Public Lecture: Lazaros Karaliotas “Two Tales of a City: Austerity urbanism and urban emancipatory politics in Thessaloniki”

Tuesday 19/12/2017 19:00 Lecture room 301

Abstract
Everyday life in Greek cities is undergoing profound transformations in the midst of the so-called “Greek crisis”. The repercussions of seven years of dogmatic neoliberal austerity policies mark the urban landscape through multiple lines of exclusion and precarity. While these policies and their implications have been widely discussed and criticized, however, relatively less attention has been paid on the emancipatory everyday politics unfolding in Greek cities.
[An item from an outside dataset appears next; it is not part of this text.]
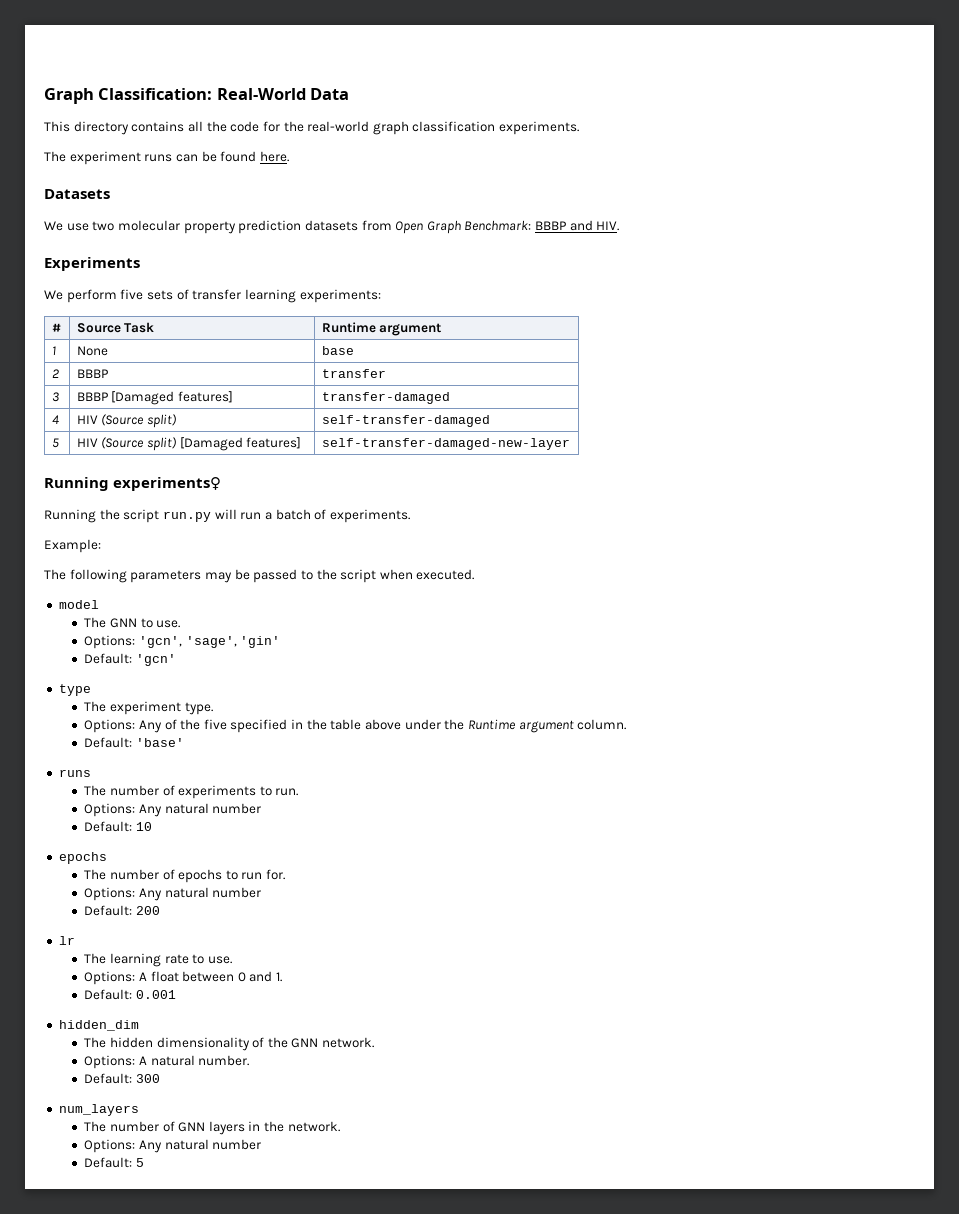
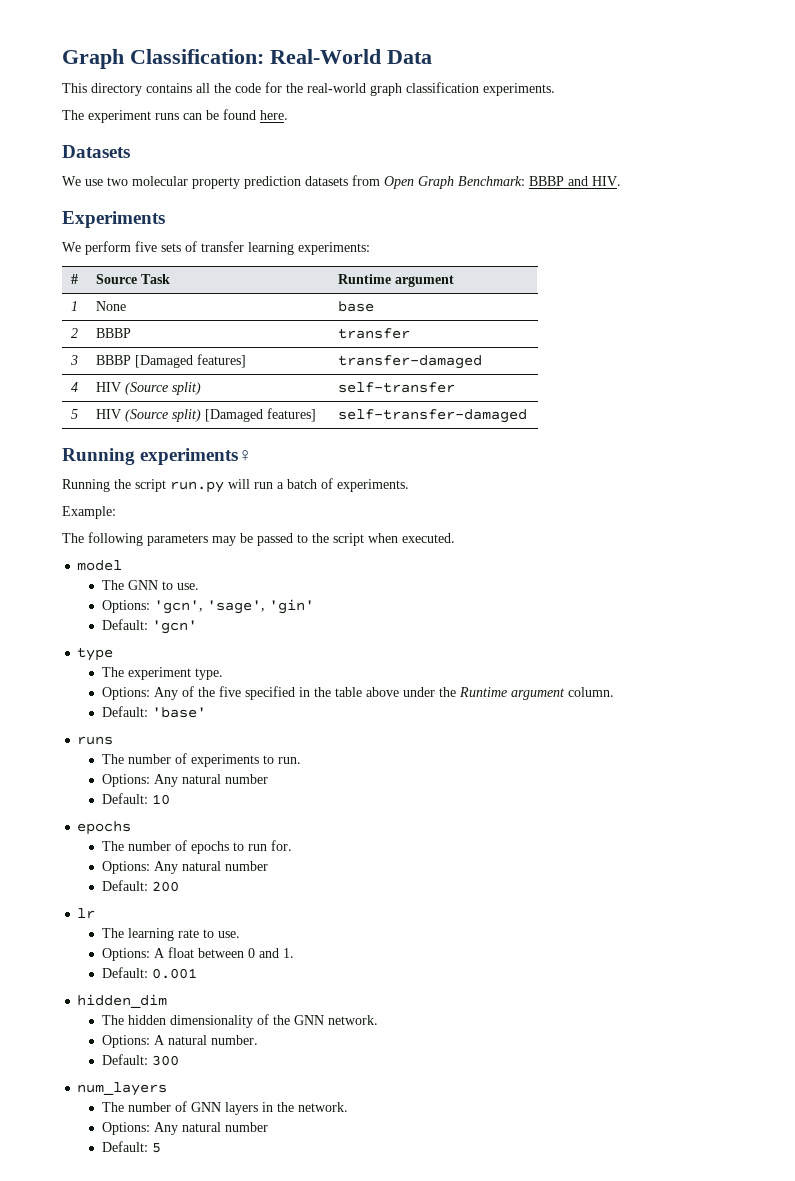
- 4 | HIV (Source split) | self-transfer-damaged
+ 4 | HIV (Source split) | self-transfer
- 5 | HIV (Source split) [Damaged features] | self-transfer-damaged-new-layer
+ 5 | HIV (Source split) [Damaged features] | self-transfer-damaged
From makeshift markets ‘without middlemen’, through social solidarity health clinics, to co-operatives and self-managed workplaces, a multitude of urban socio-spatial experiments contest ‘austerity urbanism’ by opening urban political spaces and tracing alternative ways of collectively organising urban life.
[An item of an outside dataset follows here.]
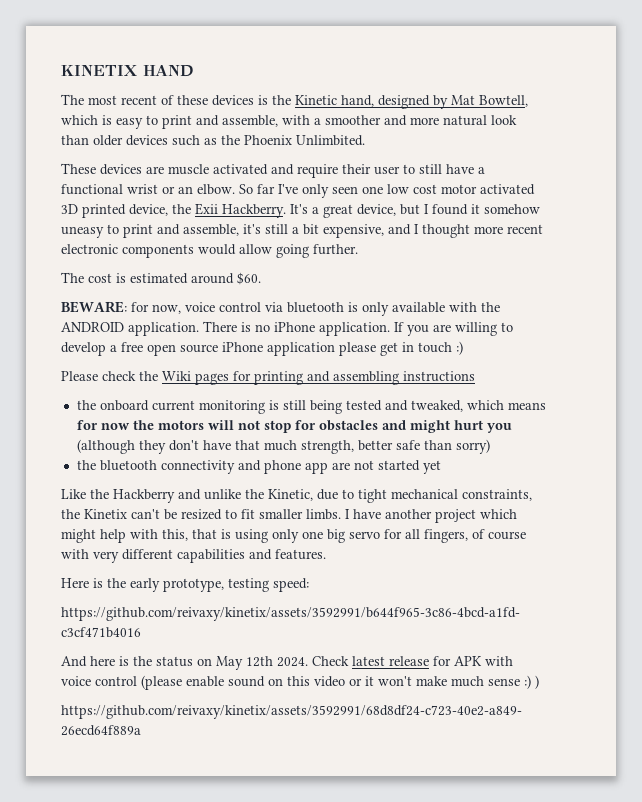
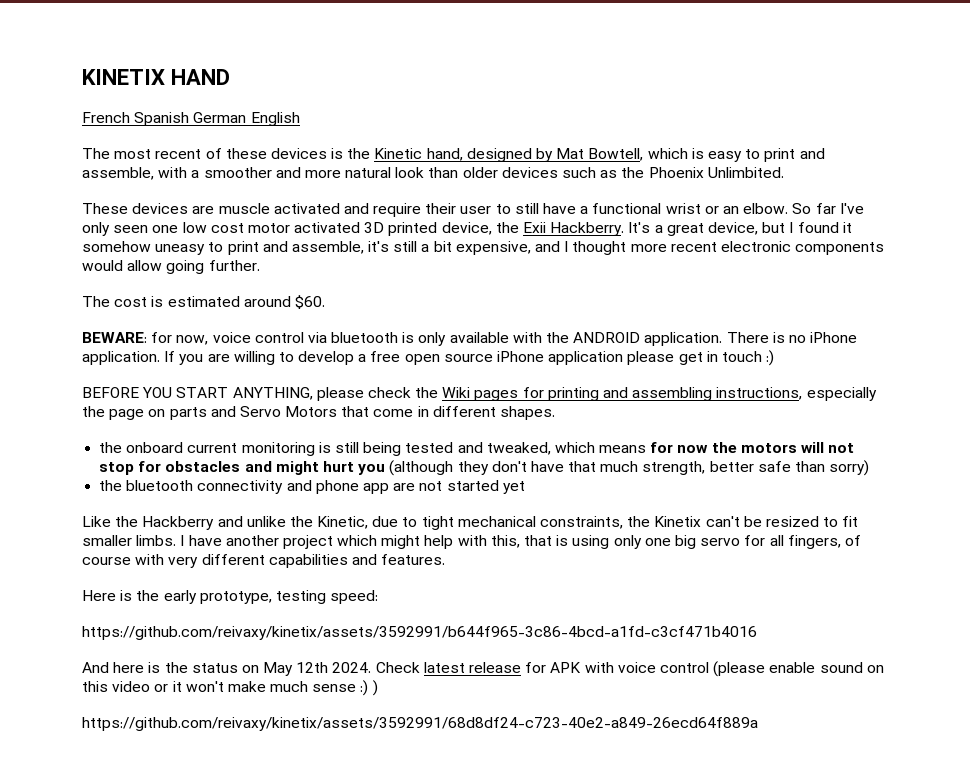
+ French Spanish German English
- Please check the Wiki pages for printing and assembling instructions
+ BEFORE YOU START ANYTHING, please check the Wiki pages for printing and assembling instructions, especially the page on parts and Servo Motors that come in different shapes.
Grounding its analysis on Thessaloniki this talk explores the entangled dynamics of austerity urbanism and urban (re-)politicization. Building on an understanding of politics as a process that unfolds in and through the opening of (urban) spaces, the talk argues that grassroots solidarity initiatives foreground a city of equality in, against and beyond the austere city. In doing so, the talk seeks to map the urban spaces and solidarities assembled through emancipatory politics and unpack some of the challenges and limitations they face in moving beyond the dominant ordering of the urban.

Short Bio
Lazaros Karaliotas is a lecturer in Urban Geography at the School of Geographical and Earth Sciences at the University of Glasgow. He is the Book Review and Social Media editor for Urban Studies and sits at the editorial advisory board of Soundings. Lazaros has worked as a Hallsworth Research Fellow at the School of Environment, Education and Development, University of Manchester and as an Urban Studies Foundation Postdoctoral Fellow at the School of Geographical and Earth Sciences, University of Glasgow. He holds a PhD in Human Geography from the University of Manchester. Lazaros’ work is situated at the intersection of debates around the urban and the political. More specifically, Lazaros draws from urban political economy, discourse theory and the political writings of Jacques Rancière to explore the dominant ordering of urban spaces as well as its contestation by urban uprisings and movements. His ongoing research project explores the proliferation of grassroots urban movements and solidarity networks in the midst of the “Greek crisis”. The project unpacks the political possibilities that such political experiments open up as well as the challenges and limitations they face in foregrounding and instituting emancipatory urban politics.